Bug 1449346 - Addition of host_mtu=XXXX changes PCI ioport size & addresses for virtio-net device
Summary: Addition of host_mtu=XXXX changes PCI ioport size & addresses for virtio-net ...
Keywords:
Status: CLOSED ERRATA
Alias: None
Product: Red Hat Enterprise Linux 7
Classification: Red Hat
Component: libvirt
Version: 7.4
Hardware: Unspecified
OS: Unspecified
unspecified
unspecified
Target Milestone: rc
: ---
Assignee: Laine Stump
QA Contact: yalzhang@redhat.com
URL:
Whiteboard:
Depends On:
Blocks: 1376765 1399515 1436046
TreeView+ depends on / blocked
 
Reported: 2017-05-09 17:26 UTC by Daniel Berrangé
Modified: 2017-08-02 01:32 UTC (History)
12 users (show)

Fixed In Version: libvirt-3.2.0-6.el7
Doc Type: If docs needed, set a value
Doc Text:
Clone Of:
Environment:
Last Closed: 2017-08-02 00:08:25 UTC


Attachments (Terms of Use)


Links
System ID Priority Status Summary Last Updated
Red Hat Product Errata RHEA-2017:1846 normal SHIPPED_LIVE libvirt bug fix and enhancement update 2017-08-01 18:02:50 UTC

Description Daniel Berrangé 2017-05-09 17:26:44 UTC
Description of problem:

Take a guest running QEMU < 2.9.0, with a virtio-net device.

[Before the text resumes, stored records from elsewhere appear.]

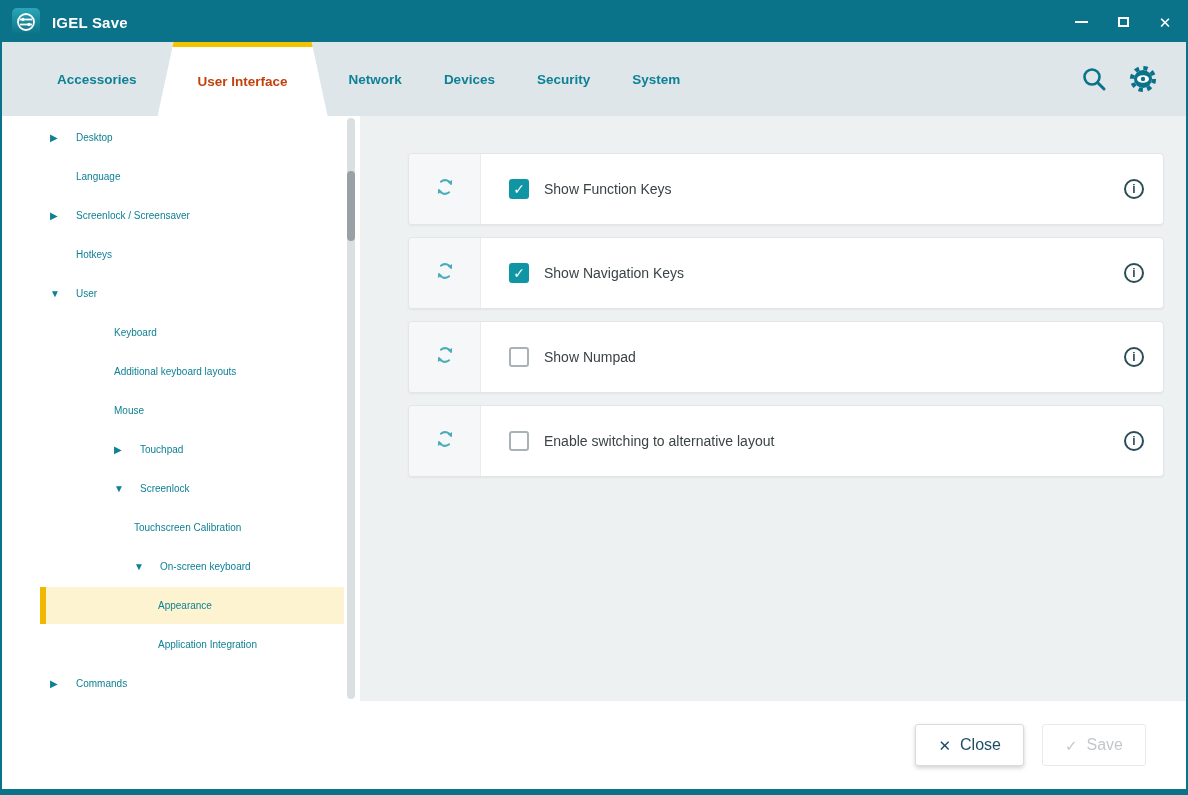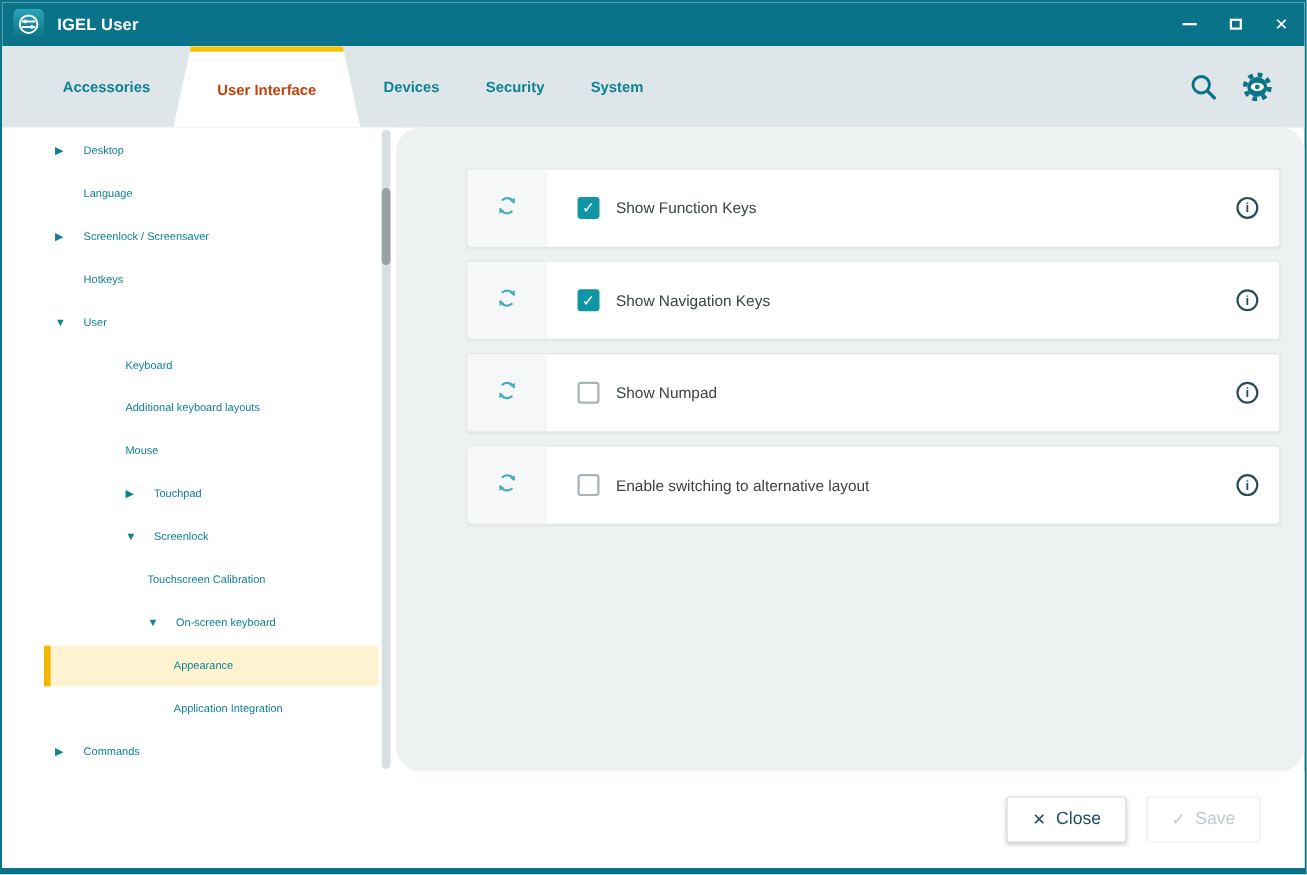--- a/index.html
+++ b/index.html
@@ -96,7 +96,7 @@
         <circle cx="17" cy="16.5" r="1.7" fill="#fff"></circle>
       </svg>
     </span>
-    <span class="title">IGEL User</span>
+    <span class="title">IGEL Save</span>
     <div class="wc">
       <span class="wc-btn">
           <i class="min-bar"></i>

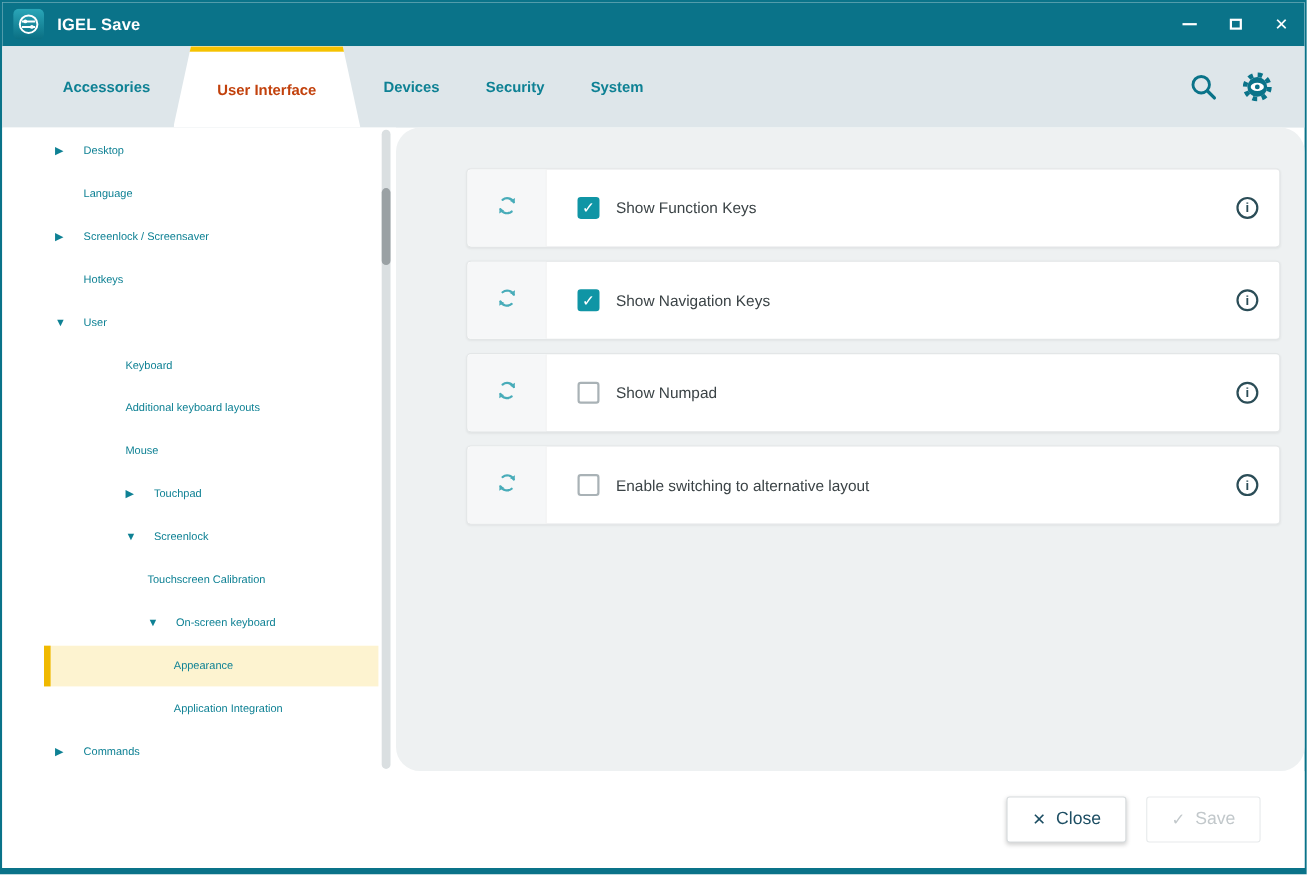--- a/index.html
+++ b/index.html
@@ -118,6 +118,9 @@
         <span>User Interface</span>
       </div>
     <div class="tab">
+        <span>Network</span>
+      </div>
+    <div class="tab">
         <span>Devices</span>
       </div>
     <div class="tab">

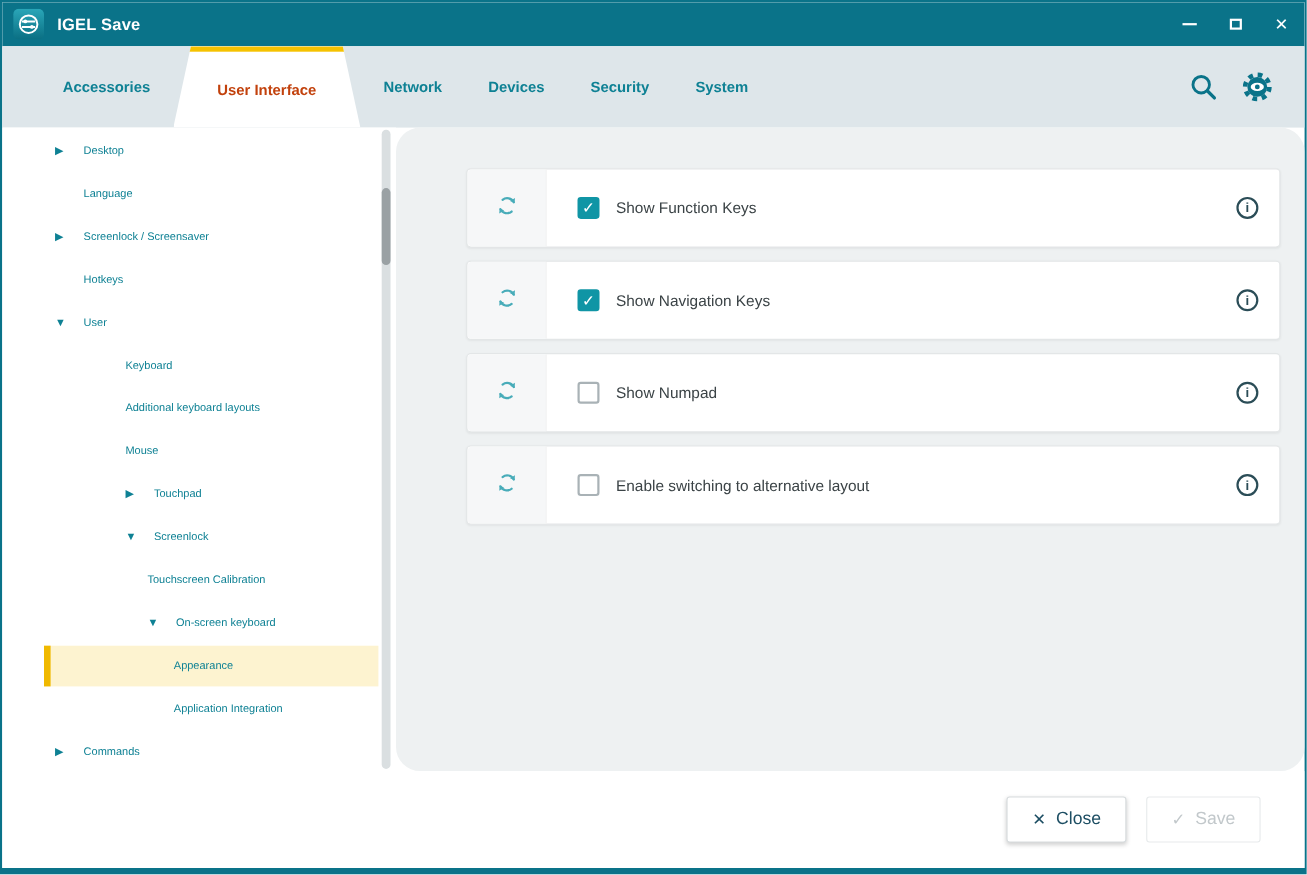--- a/index.html
+++ b/index.html
@@ -50,7 +50,7 @@
   .sb-track{position:absolute; right:5px; top:2px; bottom:2px; width:8px; background:#dadfe1; border-radius:4px;}
   .sb-thumb{position:absolute; left:0; top:53px; width:8px; height:70px; background:#9aa1a4; border-radius:4px;}
 
-  .main{flex:1; background:var(--main_bg); padding:37px 22px 0 64px; overflow:hidden;border-radius:22px;}
+  .main{flex:1; background:var(--main_bg); padding:37px 22px 0 48px; overflow:hidden;}
   .card{height:72px; background:#fff; border:1px solid var(--card_border); border-radius:4px;
         margin-bottom:12px; display:flex; align-items:stretch; box-shadow:0 1px 2px rgba(0,0,0,.05);}
   .card-sync{width:72px; flex:none; background:#f6f7f8; border-right:1px solid #ececec;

Running lspci -v in the guest will show it has ioport size of 32

00:03.0 Ethernet controller: Red Hat, Inc Virtio network device
        Subsystem: Red Hat, Inc Device 0001
        Physical Slot: 3
        Flags: bus master, fast devsel, latency 0, IRQ 11
        I/O ports at c060 [size=32]

                           ^^^^^^^^

        Memory at fc056000 (32-bit, non-prefetchable) [size=4K]
        Expansion ROM at fc000000 [disabled] [size=256K]
        Capabilities: <access denied>
        Kernel driver in use: virtio-pci
        Kernel modules: virtio_pci


Now, upgrade to QEMU == 2.9.0, *keeping* the machine type unchanged. Boot the guest and run lspci -v again. The virtio-net device ioport size has changed to 64


00:03.0 Ethernet controller: Red Hat, Inc Virtio network device
        Subsystem: Red Hat, Inc Device 0001
        Physical Slot: 3
        Flags: bus master, fast devsel, latency 0, IRQ 11
        I/O ports at c000 [size=64]

                           ^^^^^^^^

        Memory at fc056000 (32-bit, non-prefetchable) [size=4K]
        Expansion ROM at fc000000 [disabled] [size=256K]
        Capabilities: <access denied>
        Kernel driver in use: virtio-pci
        Kernel modules: virtio_pci


Not only that, but the I/O addresses of every device change, as a fallout from the size change.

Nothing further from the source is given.